__Work item__
Write the number of lines in the material below that contain "descending", with no other words.

*** Opening of Given data ***

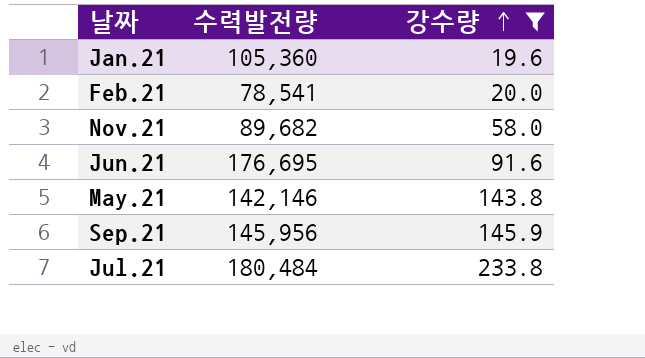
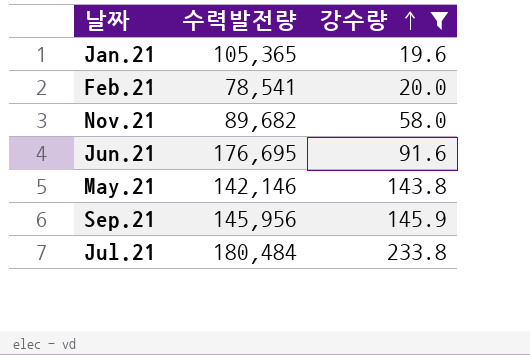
Jan.21 | 수력발전량: 105,360 -> 105,365

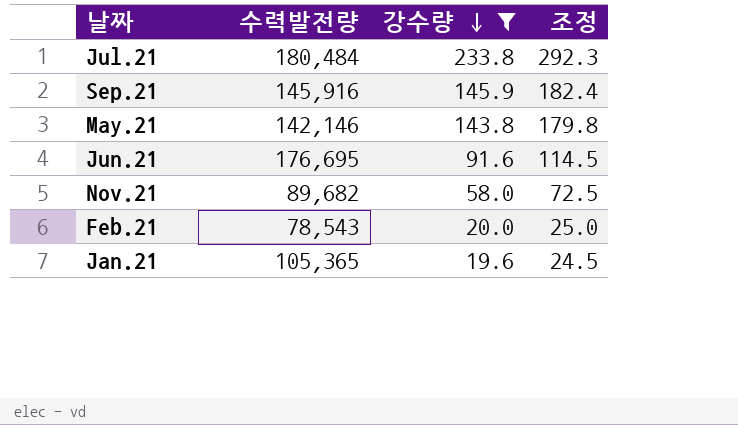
row order: 강수량 ascending -> 강수량 descending
column 조정 | formula: none -> [강수량] * 1.25
Sep.21 | 수력발전량: 145,956 -> 145,916
Feb.21 | 수력발전량: 78,541 -> 78,543

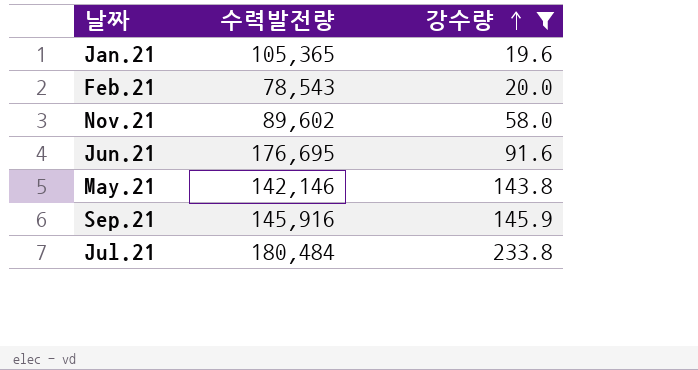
row order: 강수량 descending -> 강수량 ascending
column 조정 | formula: [강수량] * 1.25 -> none
Nov.21 | 수력발전량: 89,682 -> 89,602

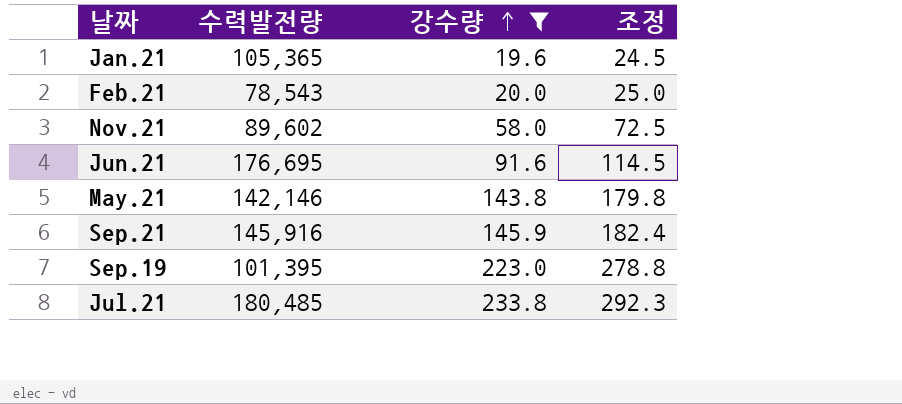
column 조정 | formula: none -> [강수량] * 1.25
row Sep.19: none -> 101,395 | 223.0 | 278.8
Jul.21 | 수력발전량: 180,484 -> 180,485

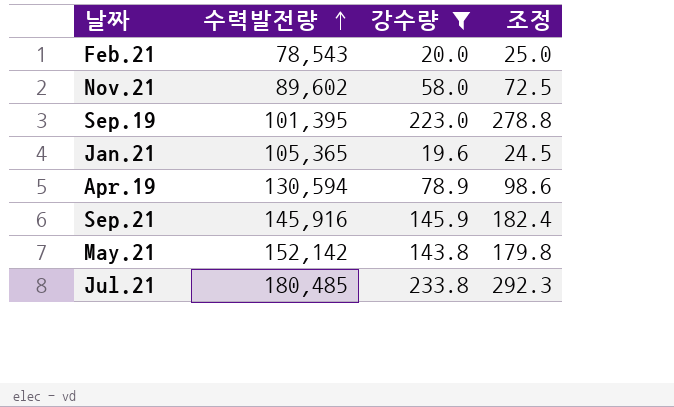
row order: 강수량 ascending -> 수력발전량 ascending
row Jun.21: 176,695 | 91.6 | 114.5 -> none
row Apr.19: none -> 130,594 | 78.9 | 98.6
May.21 | 수력발전량: 142,146 -> 152,142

*** Close of Given data ***

__Solved problem__
2